LISTED RECORDS Start Marker

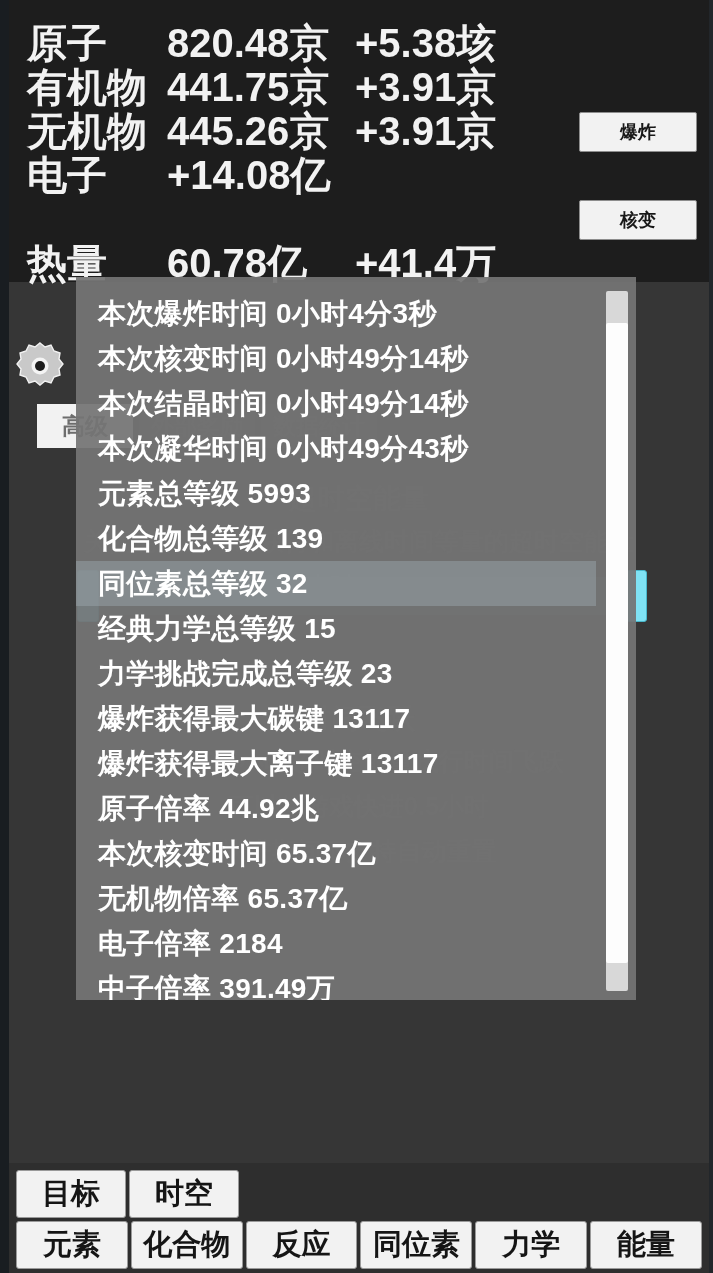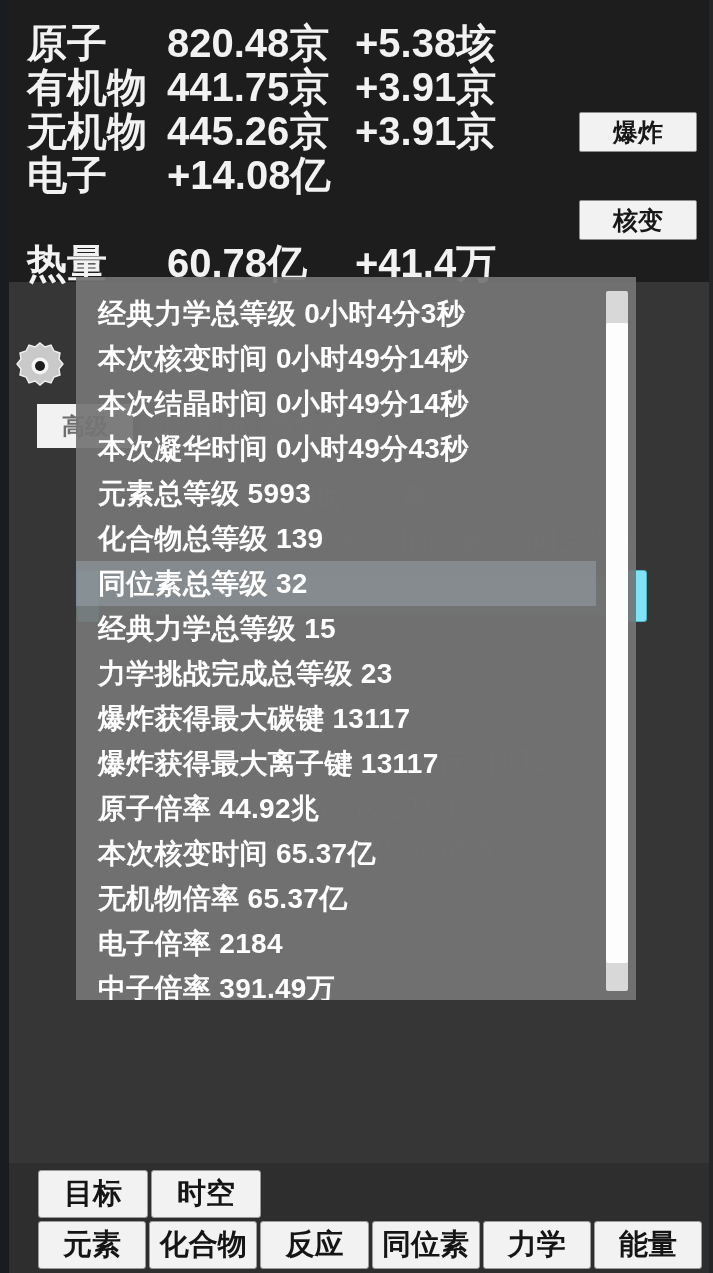--- a/index.html
+++ b/index.html
@@ -47,21 +47,21 @@
   .stat-value { width: 188px; text-align: left; }
   .stat-delta { width: 210px; text-align: left; padding-right: 6px; }
 
   .side-btn {
     position: absolute;
     width: 118px; height: 40px;
     background: #f2f2f2;
     border: 1px solid #8d8d8d;
     border-radius: 2px;
     color: #181818;
-    font-size: 25px; font-weight: 700;
+    font-size: 18px; font-weight: 700;
     display: flex; align-items: center; justify-content: center;
     z-index: 12;
   }
 
   
   #gear-icon {
     position: absolute; left: 14px; top: 340px;
     width: 52px; height: 52px;
     z-index: 14;
   }
@@ -146,21 +146,20 @@
   #scroll-thumb {
     position: absolute; left: 0; top: 32px; width: 22px; height: 640px;
     background: #fdfdfd; border-radius: 2px;
   }
 
   
   #bottom-bars {
     position: absolute; left: 9px; bottom: 0; right: 4px;
     z-index: 50;
     background: #2e2e2e;
-    margin-left: 22px;
   }
   .tabrow { display: flex; gap: 3px; padding: 0 7px 4px 7px; }
   .tabrow.row1 { padding-bottom: 3px; }
   .tab-btn {
     height: 48px;
     background: #f2f2f2;
     border: 1px solid #9a9a9a;
     border-radius: 3px;
     color: #151515;
     font-size: 29px; font-weight: 700;
@@ -240,21 +239,21 @@
       <g fill="#c9c9c9" stroke="#f2f2f2" stroke-width="1.4">
         <path d="M26 3 l5 4 6-2 3 6 6 2 -1 6 4 5 -4 5 1 6 -6 2 -3 6 -6-2 -5 4 -5-4 -6 2 -3-6 -6-2 1-6 -4-5 4-5 -1-6 6-2 3-6 6 2z"></path>
       </g>
       <circle cx="26" cy="26" r="8.5" fill="#f4f4f4"></circle>
       <circle cx="26" cy="26" r="5" fill="#1d1d1d"></circle>
     </svg>
   </div>
 
   <div id="stats-dialog">
     <div id="dialog-list">
-      <div class="dlg-row">经典力学总等级 0小时4分3秒</div>
+      <div class="dlg-row">本次爆炸时间 0小时4分3秒</div>
       <div class="dlg-row">本次核变时间 0小时49分14秒</div>
       <div class="dlg-row">本次结晶时间 0小时49分14秒</div>
       <div class="dlg-row">本次凝华时间 0小时49分43秒</div>
       <div class="dlg-row">元素总等级 5993</div>
       <div class="dlg-row">化合物总等级 139</div>
       <div class="dlg-row hl">同位素总等级 32</div>
       <div class="dlg-row">经典力学总等级 15</div>
       <div class="dlg-row">力学挑战完成总等级 23</div>
       <div class="dlg-row">爆炸获得最大碳键 13117</div>
       <div class="dlg-row">爆炸获得最大离子键 13117</div>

LISTED RECORDS End Marker

PROBLEM DETAILS: Work through the data and report how many of its lines hold the word "absolute", giving only the figure.

WRITTEN ANSWER: 4